The cables "have done a lot of damage with the stories they tell that are, in truth, distorted," Calderón said.
He objected to cables that talked about a lack of coordination among Mexican agencies. "I do not have to tell the U.S. ambassador how many times I meet with my security Cabinet, it is none of his business. I will not accept or tolerate any type of intervention," he said.
"But that man's ignorance translates into a distortion of what is happening in Mexico, and affects things and creates ill-feeling within our own team," Calderón said.
Calderón's office refused to say whether the "ignorance" remark referred specifically to U.S. Ambassador Carlos Pascual. The office said Pascual has met regularly with Calderón, despite local press reports suggesting Calderón was avoiding him.
Julian Ventura, Mexico's assistant secretary of foreign relations, denied reports of disenchantment and said the government had "a direct, intense relationship" with Pascual.
But the ambassador may have stepped on some toes in Mexico.
Calderón complained that "the ambassadors or whoever wrote these cables are pushing their own agendas." Riva Palacio noted there was a "self-congratulatory tone" in cables like the one sent after Mexican marines killed drug lord Arturo Beltran Leyva in a Dec. 2009 shootout.
"The impression they left was of a big celebration what 'we' (the United States) did," Riva Palacio said, despite the fact that Mexico has born the human and economic toll of the drug war.
Pascual may have also ruffled feathers in the government and the ruling National Action Party by dating the daughter of Francisco Rojas, the congressional leader of the former ruling Institutional Revolutionary Party, or PRI. Rojas' office and the U.S. embassy declined to comment on the issue.
"It can't help since she's the child of a PRI leader and Calderón is anti-PRI to the core of his being," said Starr. "Calderón will do whatever he can to defeat the PRI. He's convinced the worst thing that could happen to Mexico would be a return to the PRI."
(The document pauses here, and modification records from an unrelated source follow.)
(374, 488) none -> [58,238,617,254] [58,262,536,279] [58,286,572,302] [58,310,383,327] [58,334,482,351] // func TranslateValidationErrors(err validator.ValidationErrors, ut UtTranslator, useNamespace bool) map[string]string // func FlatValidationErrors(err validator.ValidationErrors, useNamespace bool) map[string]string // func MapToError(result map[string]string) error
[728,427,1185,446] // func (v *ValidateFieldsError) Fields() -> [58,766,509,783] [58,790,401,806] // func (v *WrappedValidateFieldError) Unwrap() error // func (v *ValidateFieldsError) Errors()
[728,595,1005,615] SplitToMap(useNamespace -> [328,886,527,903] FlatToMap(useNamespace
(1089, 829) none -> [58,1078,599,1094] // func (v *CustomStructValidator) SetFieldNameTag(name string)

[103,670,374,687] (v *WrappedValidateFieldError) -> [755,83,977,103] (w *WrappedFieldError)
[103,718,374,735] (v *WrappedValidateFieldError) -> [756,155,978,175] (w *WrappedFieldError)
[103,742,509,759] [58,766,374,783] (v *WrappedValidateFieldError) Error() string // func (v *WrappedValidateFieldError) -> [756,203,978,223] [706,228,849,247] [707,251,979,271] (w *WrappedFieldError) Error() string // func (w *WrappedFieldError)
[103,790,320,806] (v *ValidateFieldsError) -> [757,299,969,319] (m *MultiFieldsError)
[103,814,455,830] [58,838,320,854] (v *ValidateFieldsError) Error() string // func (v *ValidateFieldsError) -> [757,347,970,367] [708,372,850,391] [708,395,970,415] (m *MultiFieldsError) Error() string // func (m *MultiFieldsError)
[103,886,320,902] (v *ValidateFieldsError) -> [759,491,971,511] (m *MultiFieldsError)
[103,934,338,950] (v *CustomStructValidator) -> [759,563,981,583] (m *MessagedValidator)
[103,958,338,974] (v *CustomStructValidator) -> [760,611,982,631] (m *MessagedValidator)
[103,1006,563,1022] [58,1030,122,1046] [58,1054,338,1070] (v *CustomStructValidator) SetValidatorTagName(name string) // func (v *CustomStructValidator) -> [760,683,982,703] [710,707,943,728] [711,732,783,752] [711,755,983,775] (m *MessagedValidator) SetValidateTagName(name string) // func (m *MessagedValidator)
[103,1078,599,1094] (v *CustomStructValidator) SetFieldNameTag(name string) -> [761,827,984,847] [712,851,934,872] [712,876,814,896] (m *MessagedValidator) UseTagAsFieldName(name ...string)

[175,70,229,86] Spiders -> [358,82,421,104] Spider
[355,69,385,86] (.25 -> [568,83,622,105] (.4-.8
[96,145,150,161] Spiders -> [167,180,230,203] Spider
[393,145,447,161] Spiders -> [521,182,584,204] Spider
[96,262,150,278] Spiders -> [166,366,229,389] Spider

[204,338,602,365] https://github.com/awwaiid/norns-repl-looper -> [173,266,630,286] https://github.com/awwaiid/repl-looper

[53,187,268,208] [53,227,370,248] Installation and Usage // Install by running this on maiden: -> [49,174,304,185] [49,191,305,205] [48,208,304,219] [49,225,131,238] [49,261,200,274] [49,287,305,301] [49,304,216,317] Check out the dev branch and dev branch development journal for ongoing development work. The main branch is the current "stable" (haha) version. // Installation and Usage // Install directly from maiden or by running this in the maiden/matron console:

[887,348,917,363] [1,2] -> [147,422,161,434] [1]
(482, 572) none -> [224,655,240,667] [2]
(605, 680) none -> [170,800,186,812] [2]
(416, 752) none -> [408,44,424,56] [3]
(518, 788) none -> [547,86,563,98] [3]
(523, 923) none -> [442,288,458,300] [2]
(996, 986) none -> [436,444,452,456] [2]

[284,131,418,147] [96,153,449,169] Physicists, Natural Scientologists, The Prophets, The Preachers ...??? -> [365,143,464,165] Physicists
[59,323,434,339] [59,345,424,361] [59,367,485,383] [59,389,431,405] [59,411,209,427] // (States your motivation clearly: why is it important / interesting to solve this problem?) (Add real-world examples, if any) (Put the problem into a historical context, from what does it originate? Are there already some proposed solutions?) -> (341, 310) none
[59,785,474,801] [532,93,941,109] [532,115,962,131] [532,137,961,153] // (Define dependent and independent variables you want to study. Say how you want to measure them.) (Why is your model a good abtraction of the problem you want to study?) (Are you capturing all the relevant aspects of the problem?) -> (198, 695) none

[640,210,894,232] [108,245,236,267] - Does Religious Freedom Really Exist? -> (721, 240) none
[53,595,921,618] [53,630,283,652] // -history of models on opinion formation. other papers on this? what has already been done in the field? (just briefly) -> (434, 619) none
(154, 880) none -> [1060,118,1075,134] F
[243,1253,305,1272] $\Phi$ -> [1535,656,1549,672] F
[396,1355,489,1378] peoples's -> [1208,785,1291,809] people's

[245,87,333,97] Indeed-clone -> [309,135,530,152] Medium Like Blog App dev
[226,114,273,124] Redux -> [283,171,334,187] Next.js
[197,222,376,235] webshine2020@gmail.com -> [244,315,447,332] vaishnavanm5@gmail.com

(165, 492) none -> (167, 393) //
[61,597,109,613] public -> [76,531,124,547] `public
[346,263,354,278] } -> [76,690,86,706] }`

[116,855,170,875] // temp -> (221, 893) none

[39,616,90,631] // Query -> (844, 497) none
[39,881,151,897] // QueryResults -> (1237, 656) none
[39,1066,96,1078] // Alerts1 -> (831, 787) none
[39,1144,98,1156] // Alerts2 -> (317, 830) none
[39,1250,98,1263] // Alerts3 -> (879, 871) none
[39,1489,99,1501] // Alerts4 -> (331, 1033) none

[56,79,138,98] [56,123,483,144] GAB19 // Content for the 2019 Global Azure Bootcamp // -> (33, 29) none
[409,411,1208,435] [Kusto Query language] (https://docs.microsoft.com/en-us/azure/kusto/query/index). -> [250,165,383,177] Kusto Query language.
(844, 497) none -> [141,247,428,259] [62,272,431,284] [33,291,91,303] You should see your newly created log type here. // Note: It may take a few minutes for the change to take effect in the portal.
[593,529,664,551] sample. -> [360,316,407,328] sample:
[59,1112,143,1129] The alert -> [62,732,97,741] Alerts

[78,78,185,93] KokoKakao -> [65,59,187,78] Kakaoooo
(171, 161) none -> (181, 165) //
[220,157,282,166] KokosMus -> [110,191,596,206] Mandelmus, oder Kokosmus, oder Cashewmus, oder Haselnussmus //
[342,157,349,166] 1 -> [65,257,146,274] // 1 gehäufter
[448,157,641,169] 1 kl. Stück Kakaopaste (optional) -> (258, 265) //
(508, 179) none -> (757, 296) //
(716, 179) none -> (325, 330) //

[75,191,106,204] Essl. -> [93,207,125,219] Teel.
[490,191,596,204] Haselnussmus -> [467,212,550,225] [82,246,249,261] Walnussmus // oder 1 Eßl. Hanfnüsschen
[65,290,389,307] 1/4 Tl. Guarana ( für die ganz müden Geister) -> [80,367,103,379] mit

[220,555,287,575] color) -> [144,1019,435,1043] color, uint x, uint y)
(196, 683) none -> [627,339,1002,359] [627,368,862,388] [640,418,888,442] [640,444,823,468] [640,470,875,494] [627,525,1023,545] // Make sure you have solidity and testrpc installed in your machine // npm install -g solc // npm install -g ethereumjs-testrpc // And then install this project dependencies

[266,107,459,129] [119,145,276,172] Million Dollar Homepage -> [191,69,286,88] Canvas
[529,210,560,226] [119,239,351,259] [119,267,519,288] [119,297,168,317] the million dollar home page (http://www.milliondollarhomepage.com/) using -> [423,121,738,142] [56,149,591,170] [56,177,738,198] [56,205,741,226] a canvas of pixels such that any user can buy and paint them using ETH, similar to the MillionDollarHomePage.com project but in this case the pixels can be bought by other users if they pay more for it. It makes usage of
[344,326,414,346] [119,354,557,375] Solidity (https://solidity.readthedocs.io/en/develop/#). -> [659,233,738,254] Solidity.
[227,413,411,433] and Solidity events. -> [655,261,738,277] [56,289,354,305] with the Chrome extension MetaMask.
In practice, the day-to-day contacts across the border between regulatory and law enforcement agencies, private companies and investors are immeasurably better than in the 1980s, when the U.S. suspected top Mexican officials of complicity in drug trafficking, money laundering or attacks on U.S. agents.
Things got so bad that in 1990 the DEA paid operatives in Mexico to kidnap and bring north a suspect in the 1985 torture-murder of DEA Agent Enrique "Kiki" Camarena.
But things changed. Mexico signed the North American Free Trade Agreement in 1994, the PRI lost its 71-year grip on the presidency in 2000, Mexico began extraditing record numbers of suspects and Calderón launched an offensive against the cartels in 2006.
The country has also opened to investment, inspection and regulation to such a degree that some U.S. agencies now operate what are essentially satellite offices here.
But while the United States wonders if Mexico can control violence and bring criminals to justice, Mexico has just been left wondering whether that opening is reciprocal.
Mexico continues to wait for the opening of U.S. highways to Mexican trucks, something it is entitled to under the 1994 North American Free Trade Agreement. The U.S. Congress has simply blocked that program under pressure from industry groups with arguments about highway safety.
And Mexicans have been angered at tough measures to crack down on illegal immigration in several U.S. states. They are especially alarmed about proposals that aim to deny citizenship to children of undocumented migrants born in the United States.
Two days before Calderón's visit, Mexico's Senate urged him to "express emphatically and categorically" Mexico's opposition to such measures in his meeting with Obama.
The Associated Press contributed to this article.